Selon les généraux du Kremlin, les troupes russes auraient conquis 6.640 kilomètres carrés du territoire ukrainien en 2025, comprenant 334 localités. Les forces de Kiev seraient aujourd’hui cantonnées à une posture strictement défensive, tandis que deux zones de sécurité auraient vu le jour dans les régions limitrophes de Soumy et de Kharkiv.
Mieux encore, la moitié de la zone urbaine de Kostiantynivka, dans l’oblast du Donetsk, serait désormais sous contrôle russe, ouvrant la voie à une vaste opération d’encerclement de la dernière grande ligne de défense ukrainienne dans le Donbass, l’agglomération de Sloviansk et Kramatorsk. À écouter Moscou, les combats tourneraient largement à son avantage, comme le souligne le média d’investigation indépendant russe The Insider.
Dans ce contexte, rien d’étonnant à ce que Vladimir Poutine se dise prêt à poursuivre sa guerre d’invasion jusqu’à ce que les dirigeants ukrainiens acceptent les conditions du Kremlin pour un accord de paix –conditions qui incluent, sans surprise, la reconnaissance de la souveraineté russe sur plusieurs régions occupées.
Une réalité bien moins triomphante
Sauf que ce récit héroïque se fissure lorsque l’on creuse un peu. Différentes sources viennent mettre à mal cette version glorieuse des événements. Selon les cartographies open source DeepState, Moscou n’aurait avancé que de 4.300 kilomètres carrés l’année dernière, soit 35% de moins que les chiffres officiellement présentés. Un résultat d’autant plus modeste quand on le compare aux gains de 62.000 kilomètres carrés réalisés en 2022, lors des premières phases de l’invasion.
En parallèle, les unités russes n’ont obtenu aucun succès opérationnel majeur.
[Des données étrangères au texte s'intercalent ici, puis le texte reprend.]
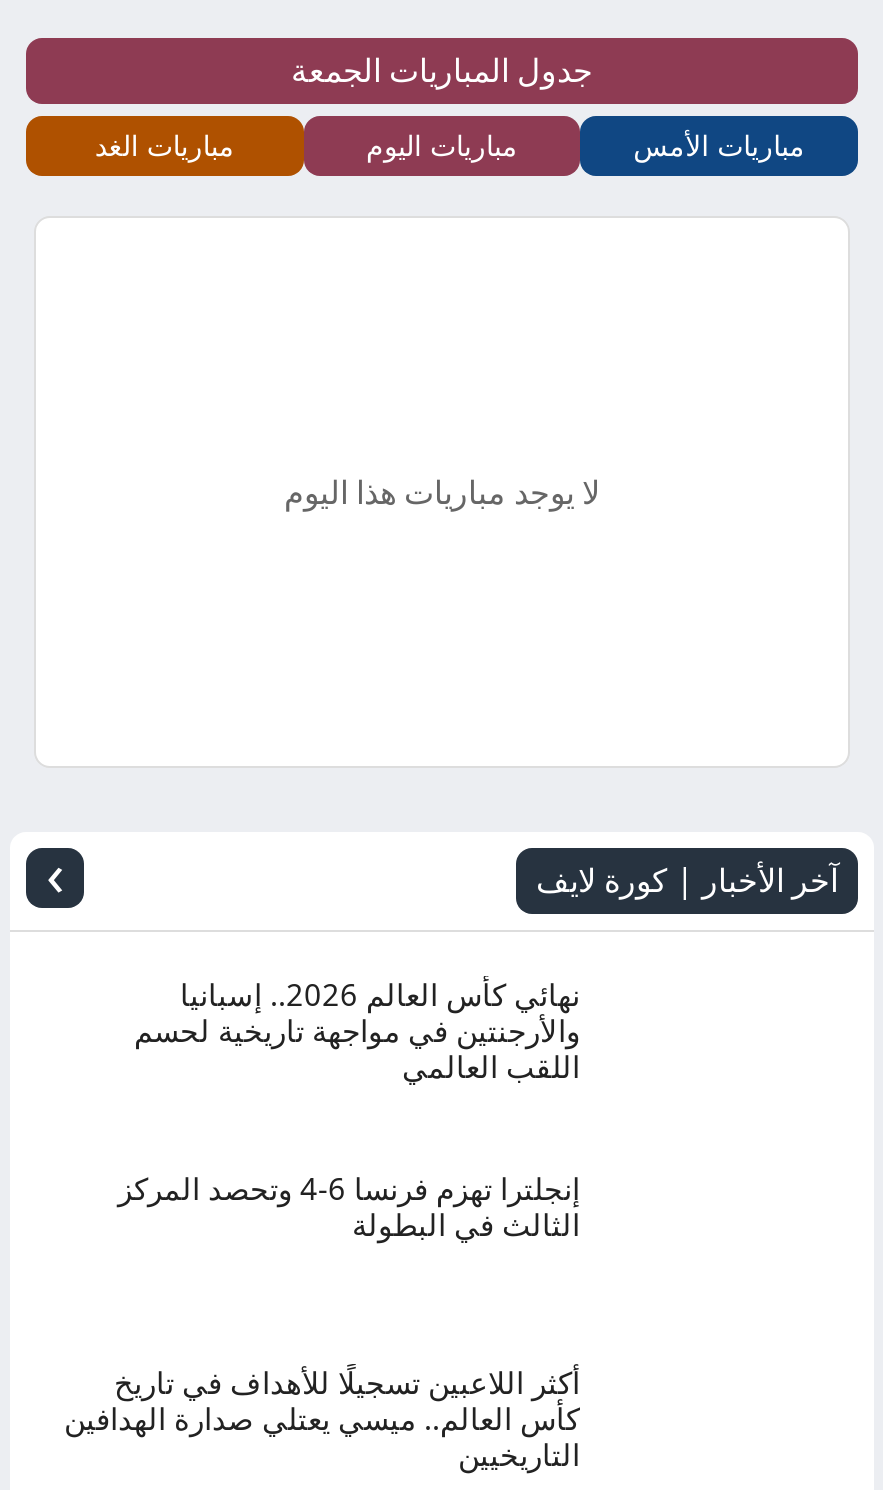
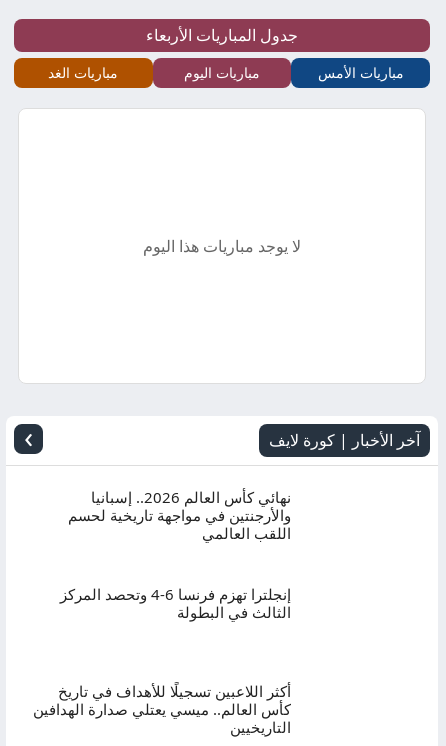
- جدول المباريات الجمعة
+ جدول المباريات الأربعاء
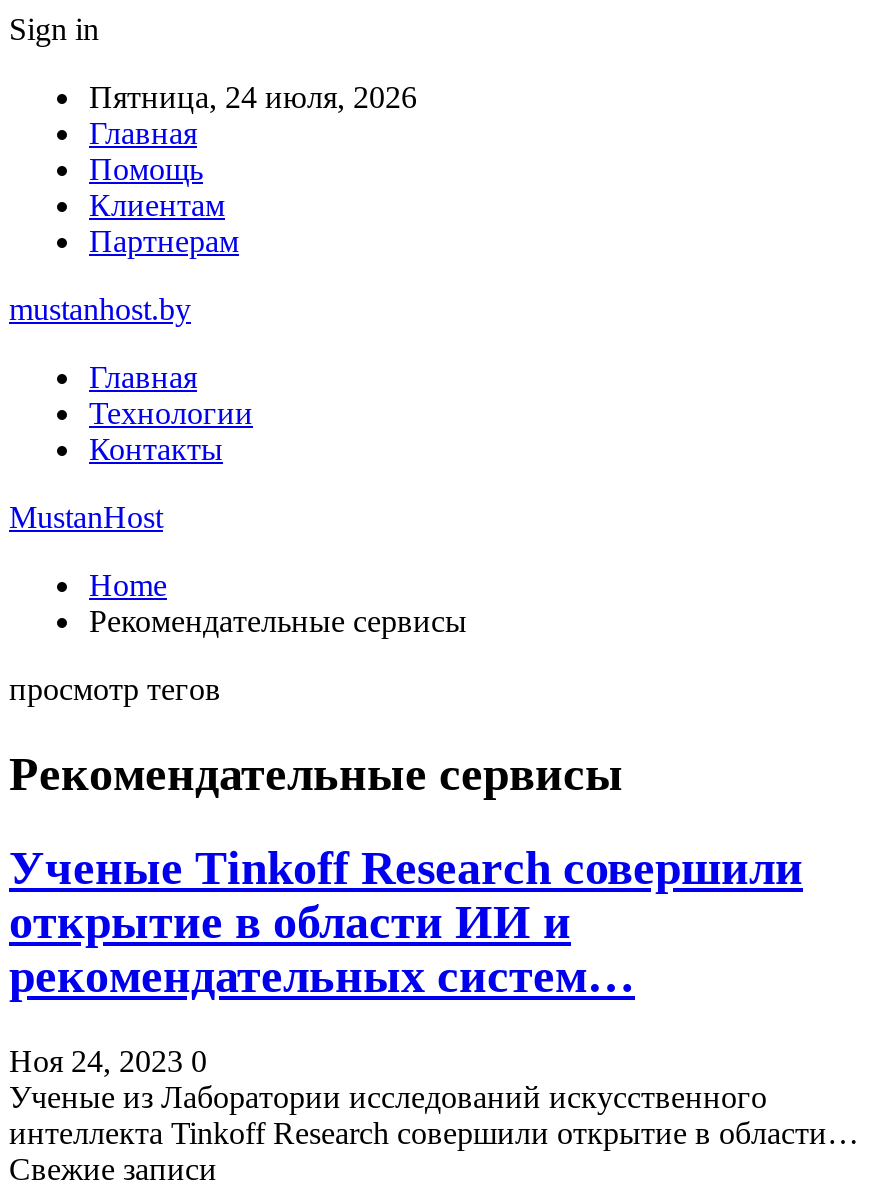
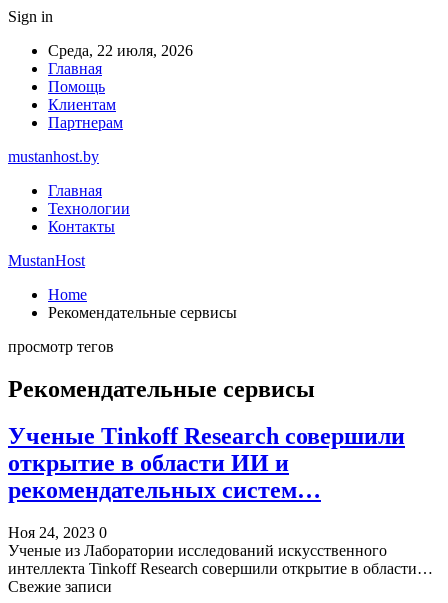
- Пятница, 24 июля, 2026
+ Среда, 22 июля, 2026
Le Kremlin ne contrôle pleinement qu’une seule des quatre régions illégalement annexées en octobre 2022, celle de Louhansk. Les fameuses «zones de sécurité» évoquées à Soumy et Kharkiv n’existent tout simplement pas, et Kiev continue de multiplier les contre-attaques dans la région du Donbass, mettant à mal l’argument d’un encerclement imminent de Sloviansk et Kramatorsk.
Pour tenter d’avancer malgré les revers, Moscou a modifié son approche. En 2025, l’armée russe a privilégié les tactiques d’infiltration, réduisant considérablement les pertes matérielles au prix d’un sacrifice humain massif. À ce stade de la guerre, certaines troupes d’assaut encaissent les coups à la place des chars et véhicules blindés, trop rapidement neutralisés sur un champ de bataille dominé par les drones.
Le bilan est sans appel. Selon The Economist, BBC News Russian et le média indépendant russe Mediazona, l’année 2025 a été la plus sanglante pour l’armée russe, avec 100.000 soldats tués –un chiffre certainement sous-estimé. Le rythme de recrutement des soldats, lui, est resté stable: 30.000 à 35.000 nouvelles recrues par mois, immédiatement envoyées au front pour compenser les pertes. Résultat: le Kremlin est dans l’impossibilité de former de nouvelles unités ou de constituer des régiments de réserve. De surcroît, près de la moitié du budget de la défense est affectée aux primes à la signature et aux salaires des combattants.
En 2025, chaque kilomètre carré de territoire gagné a coûté la vie de vingt militaires russes. Dans la seule région de Donetsk, environ 6.000 kilomètres carrés restent sous contrôle ukrainien. D’après plusieurs estimations, leur conquête nécessiterait encore un an et demi de combats et 120.000 morts supplémentaires. La victoire totale que le Kremlin promet à sa population ressemble de plus en plus à une illusion stratégique –lointaine, coûteuse… et heureusement incertaine.